WHAT YOU SHOULD DO
Output all entries verbatim, dropping pictures.

[Content revision data]
——————

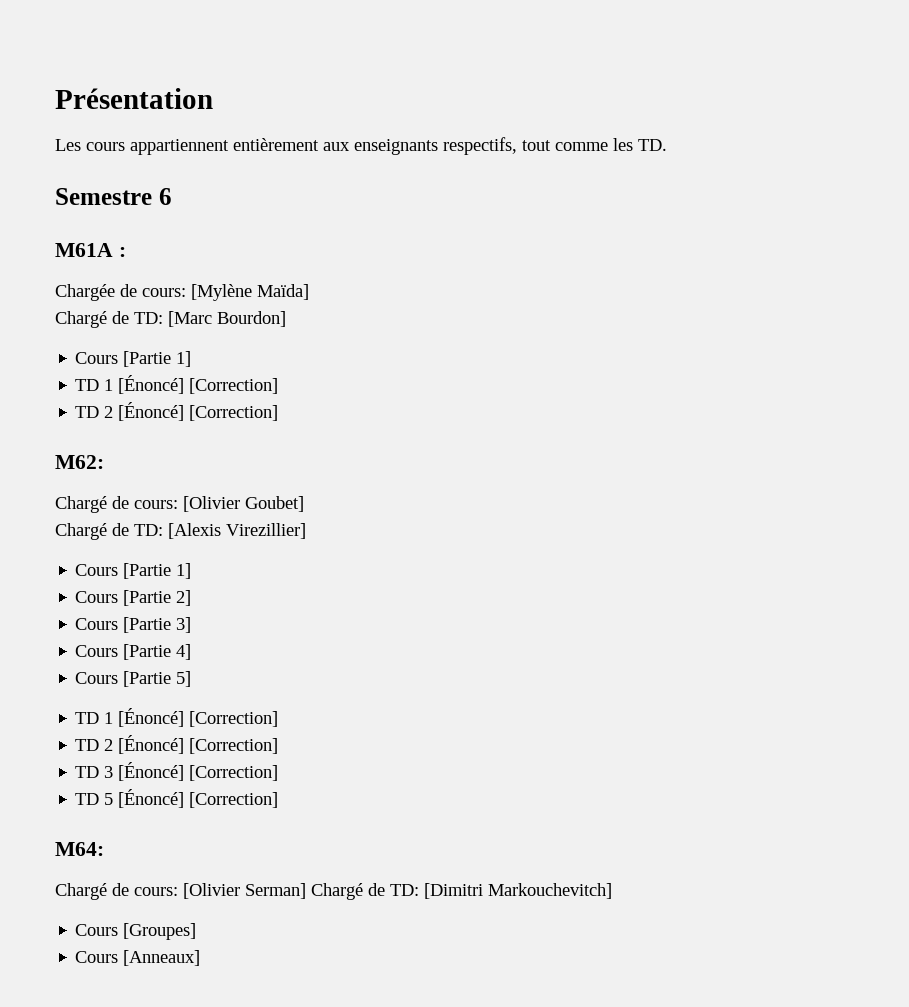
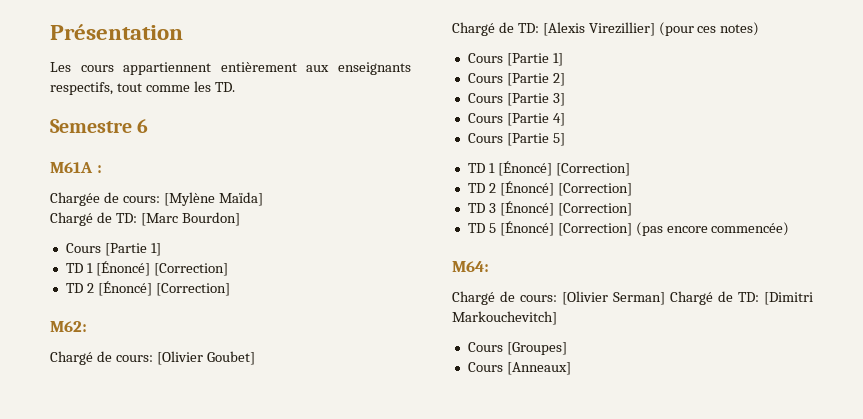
- Chargé de TD: [Alexis Virezillier]
+ Chargé de TD: [Alexis Virezillier] (pour ces notes)
- TD 5 [Énoncé] [Correction]
+ TD 5 [Énoncé] [Correction] (pas encore commencée)

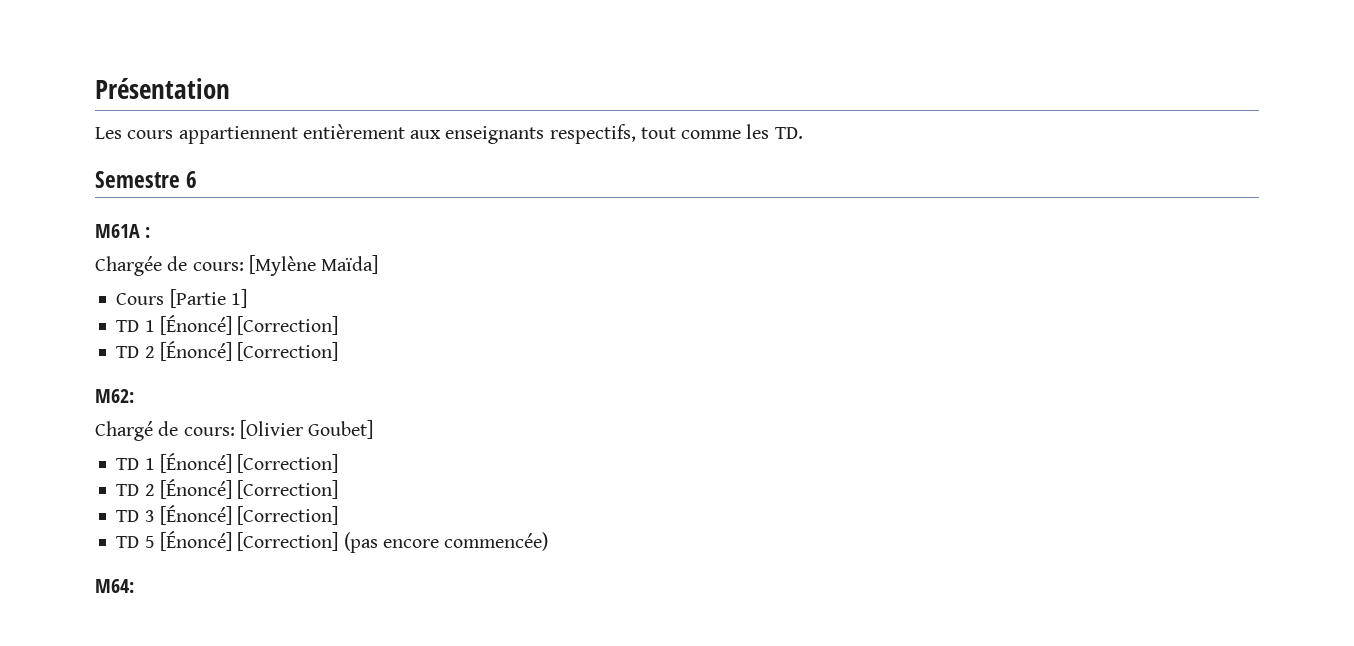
- Chargé de TD: [Marc Bourdon]
- Chargé de TD: [Alexis Virezillier] (pour ces notes)
- Cours [Partie 1]
- Cours [Partie 2]
- Cours [Partie 3]
- Cours [Partie 4]
- Cours [Partie 5]
- Chargé de cours: [Olivier Serman] Chargé de TD: [Dimitri Markouchevitch]
- Cours [Groupes]
- Cours [Anneaux]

——————

REPLY TO THE TASK
- Chargé de TD: [Alexis Virezillier]
+ Chargé de TD: [Alexis Virezillier] (pour ces notes)
- TD 5 [Énoncé] [Correction]
+ TD 5 [Énoncé] [Correction] (pas encore commencée)

- Chargé de TD: [Marc Bourdon]
- Chargé de TD: [Alexis Virezillier] (pour ces notes)
- Cours [Partie 1]
- Cours [Partie 2]
- Cours [Partie 3]
- Cours [Partie 4]
- Cours [Partie 5]
- Chargé de cours: [Olivier Serman] Chargé de TD: [Dimitri Markouchevitch]
- Cours [Groupes]
- Cours [Anneaux]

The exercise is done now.